Título: Sinuca financiada com cartão
Autor: Paul, Gustavo; Lima, Maria
Fonte: O Globo, 06/02/2008, O País, p. 3

E mais material de construção, sapatos, revelação de filmes, enxoval, lavanderia...

É o caso de um pagamento de R$1.400 em favor da DF Sinucas, loja especializada em material de lazer, como mesas de sinuca, tênis de mesa e totó feito pelo Ministério das Comunicações, em 4 de maio de 2007. Esse gasto foi feito pelo servidor Francisco R.M. Silva, lotado na Coordenação Geral de Recursos Logísticos. O Banco Central também teve uma despesa de R$499 em 7 de novembro passado paga à Petistelli Comércio de Calçados, razão social das lojas de calçados e bolsas Datelli. O responsável pelo gasto chama-se Simião B. Pinheiro, que ordenou R$67.745 em despesas com cartões.

Segundo a assessoria do BC, o uso de cartões corporativos é restrito a despesas de pequena monta realizadas pelo Departamento de Recursos Materiais e Patrimônio (Demap) e voltadas exclusivamente para a manutenção predial das instalações do BC.

"O BC apurará se a despesa apontada pelo jornal foi efetuada de acordo com as regras e limitações definidas pela instituição", afirmou a assessoria por meio de nota.
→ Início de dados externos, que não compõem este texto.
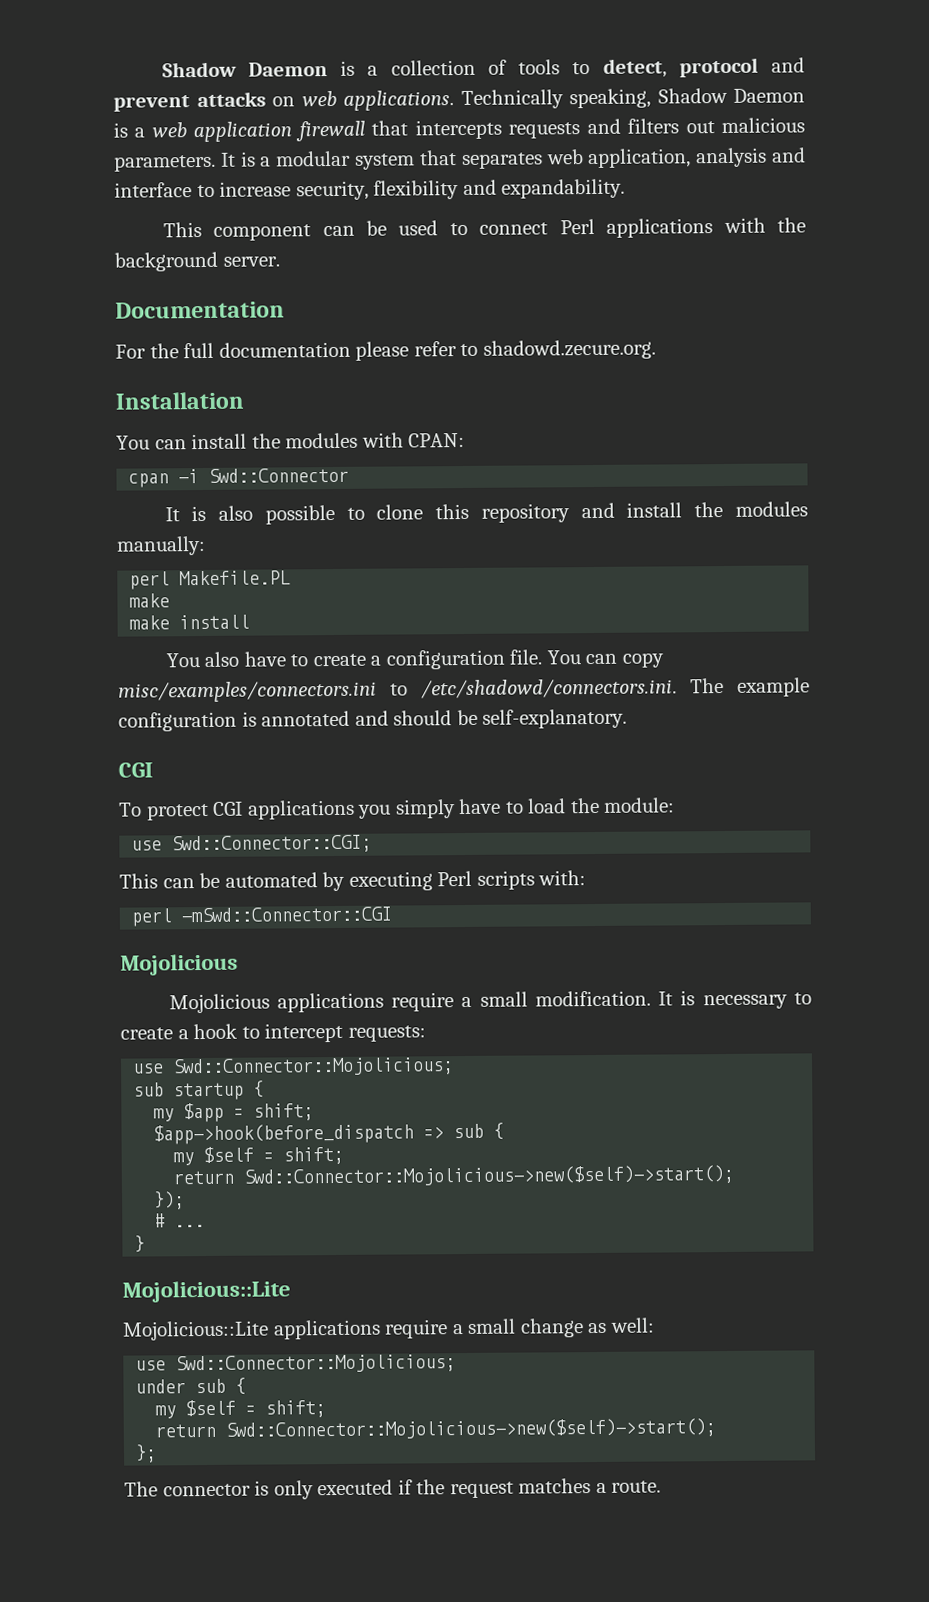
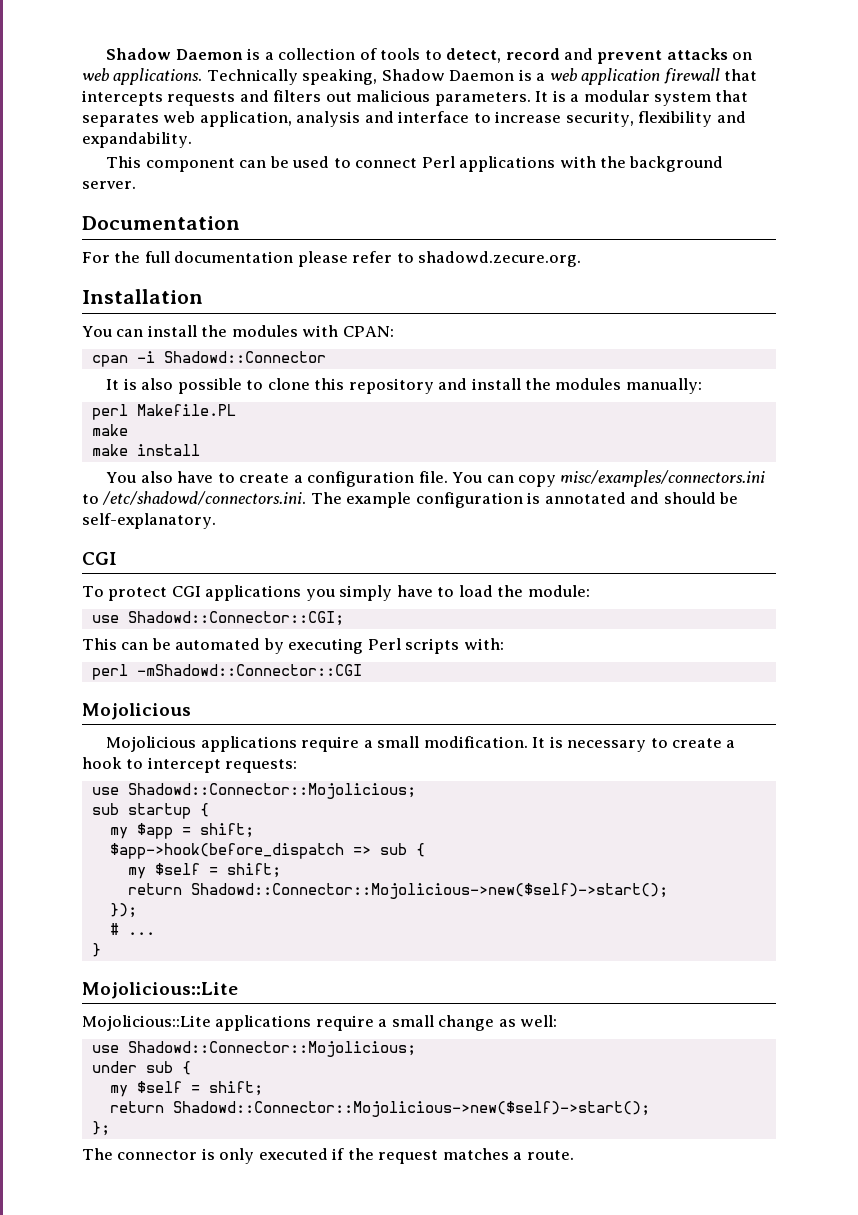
[678,57,759,78] protocol -> [505,48,560,60] record
[208,467,350,483] Swd::Connector -> [163,351,326,363] Shadowd::Connector
[171,834,373,854] Swd::Connector::CGI; -> [127,611,344,626] Shadowd::Connector::CGI;
[181,906,393,923] -mSwd::Connector::CGI -> [136,664,362,676] -mShadowd::Connector::CGI
[172,1057,455,1077] Swd::Connector::Mojolicious; -> [127,783,416,799] Shadowd::Connector::Mojolicious;
[243,1164,735,1187] Swd::Connector::Mojolicious->new($self)->start(); -> [190,883,668,899] Shadowd::Connector::Mojolicious->new($self)->start();
[175,1354,457,1374] Swd::Connector::Mojolicious; -> [127,1041,416,1057] Shadowd::Connector::Mojolicious;
[225,1418,717,1440] Swd::Connector::Mojolicious->new($self)->start(); -> [172,1101,650,1117] Shadowd::Connector::Mojolicious->new($self)->start();

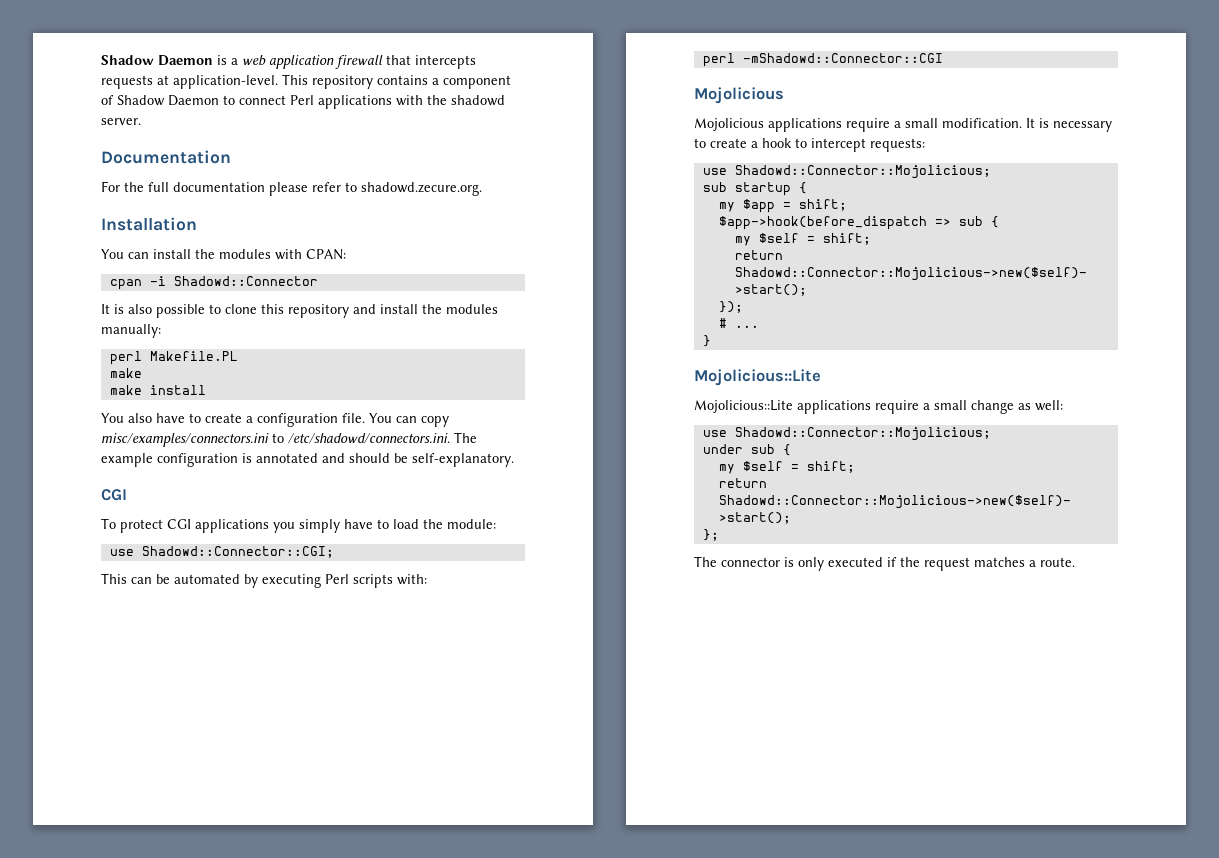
[106,48,753,64] [82,68,546,85] Shadow Daemon is a collection of tools to detect, record and prevent attacks on web applications. Technically speaking, Shadow Daemon is a -> [101,55,238,66] Shadow Daemon is a
[239,90,749,106] [82,111,746,127] [82,132,192,148] [106,156,330,172] and filters out malicious parameters. It is a modular system that separates web application, analysis and interface to increase security, flexibility and expandability. // This component can be used -> [157,74,511,89] [101,95,219,106] at application-level. This repository contains a component of Shadow Daemon
[629,156,724,172] background -> [451,95,505,106] shadowd

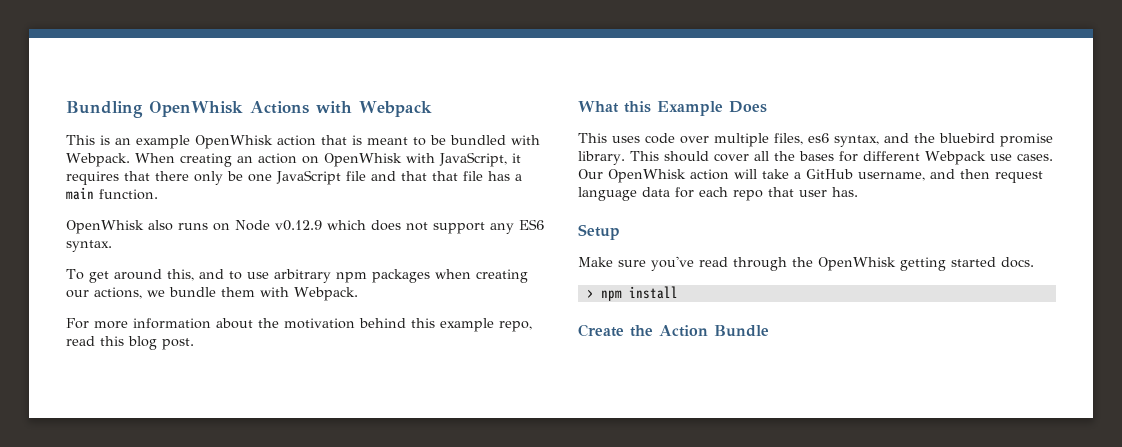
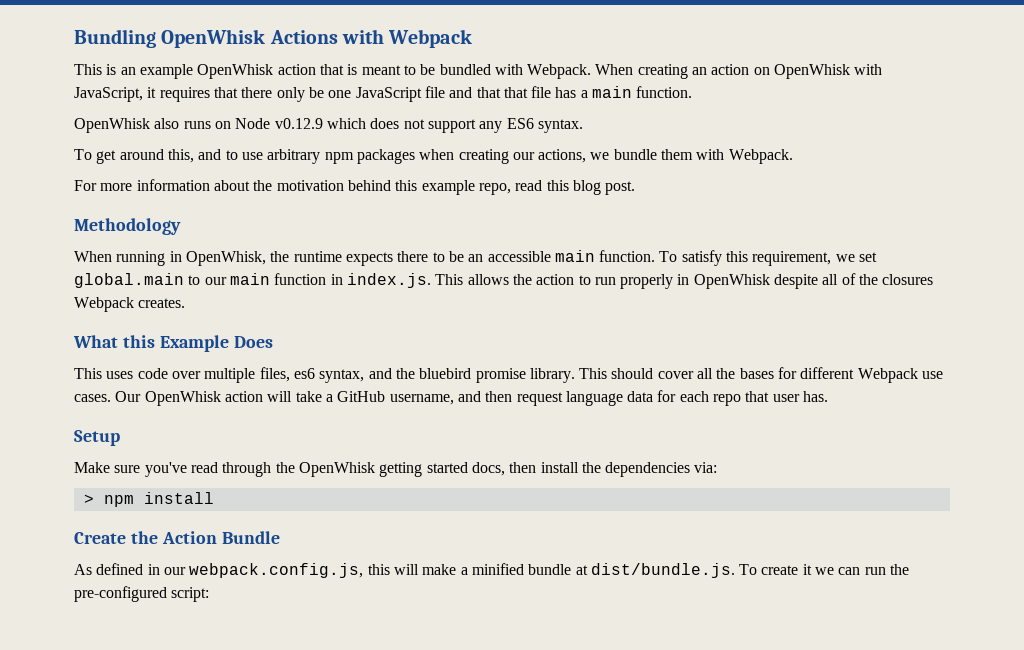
(194, 344) none -> [74,218,181,235] [74,250,878,266] [74,273,934,289] [74,297,186,312] // Methodology // When running in OpenWhisk, the runtime expects there to be an accessible main function. To satisfy this requirement, we set global.main to our main function in index.js. This allows the action to run properly in OpenWhisk despite all of the closures Webpack creates.
[1001,257,1034,268] docs. -> [471,462,718,477] docs, then install the dependencies via:
(769, 331) none -> [74,563,910,578] [74,586,210,602] // As defined in our webpack.config.js, this will make a minified bundle at dist/bundle.js. To create it we can run the pre-configured script:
O escândalo dos cartões já derrubou a ministra da Igualdade Racial, Matilde Ribeiro, e agora aponta para o Planalto. Está em articulação uma CPI para investigar, entre outras possibilidades de abuso, o gasto de R$55 mil por um segurança da filha do presidente Lula, Lurian Cordeiro da Silva.

ANP resolve "emergência" numa loja de louças

A Agência Nacional do Petróleo (ANP) gastou em 5 de julho do ano passado R$330,48 na loja Principado das Astúrias Louças, especializada em produtos de copa e cozinha. O decreto 5.355 de 2005 deixa claro que os pagamentos devem se limitar a situações "emergenciais", compra de "materiais e contratações de serviços de pronto pagamento e de entrega imediata", pagamento a agências de viagens previamente licitadas e de diárias de viagem de servidor.

Foi em razão dessas excepcionalidades que a Agência Nacional de Energia Elétrica (Aneel) pagou em 24 de setembro R$11.354,03 para custear uma passagem aérea para a diretora Joisa Campanher Dutra Saraiva viajar aos Estados Unidos. Segundo a Aneel, como o preço da agência de viagens era superior ao orçado pela TAM, a agência comprou o bilhete da companhia aérea e ganhou crédito em passagens, pois o preço de balcão estava superior ao pago no cartão.

Outros órgãos chamam atenção pelo expressivo volume de gastos no cartão. O Instituto Nacional do Câncer (Inca), com sede no Rio de Janeiro, foi a unidade vinculada ao Ministério da Saúde que mais gastou com cartões em 2007: R$447.613,61. O valor é 574% maior que o segundo colocado: o Núcleo Estadual do Ministério da Saúde no Rio, que emitiu R$66.383 em notas. Apenas um funcionário do Inca, Emanuel Assunção, emitiu R$71.461 em faturas em 2007, sendo que pelo menos três foram para a Principado das Astúrias Louças, que somaram R$1.099,87.

O escritório da Funai em Governador Valadares (MG) gastou com o cartão corporativo R$70.020 em 2007, quase tudo em saque de dinheiro vivo por motoristas, auxiliares de ensino e assistentes administrativos. A servidora Oswaldina Salomão Ferraz Rocha foi uma das portadoras de um dos cartões e fez vários saques em dinheiro, num total de R$6.400 em 2007. Fora isso, há um gasto de R$284 em passagens de ônibus. Nervosas, uma sobrinha e uma cunhada de Oswaldina disseram que ela estava viajando e que a posição dela na Funai não lhe permitia mexer com esse tipo de cartão do governo. Outra colega dela na Funai, a auxiliar de ensino Eliete Oliveira Xavier, gastou R$17.020,80, sendo R$15.746 mil em saque direto no caixa.

- Usei o dinheiro para prestar auxílio financeiro aos indígenas em um curso. Eles assinaram um recibo para comprovar - disse Eliete.

No mesmo posto da Funai, os motoristas Maurilton Pereira Vaz e Sebastião Rodrigues receberam cartões corporativos. Cada um gastou, em 2007, R$10,7 mil. Sebastião gastou em saques, papelarias e postos de gasolina. Já Maurilton usou seu cartão para sacar em dinheiro vivo na maior parte de seus gastos. Entre os dias 16 a 23 de maio, por exemplo, fez quatro saques de R$1 mil, sem justificativas.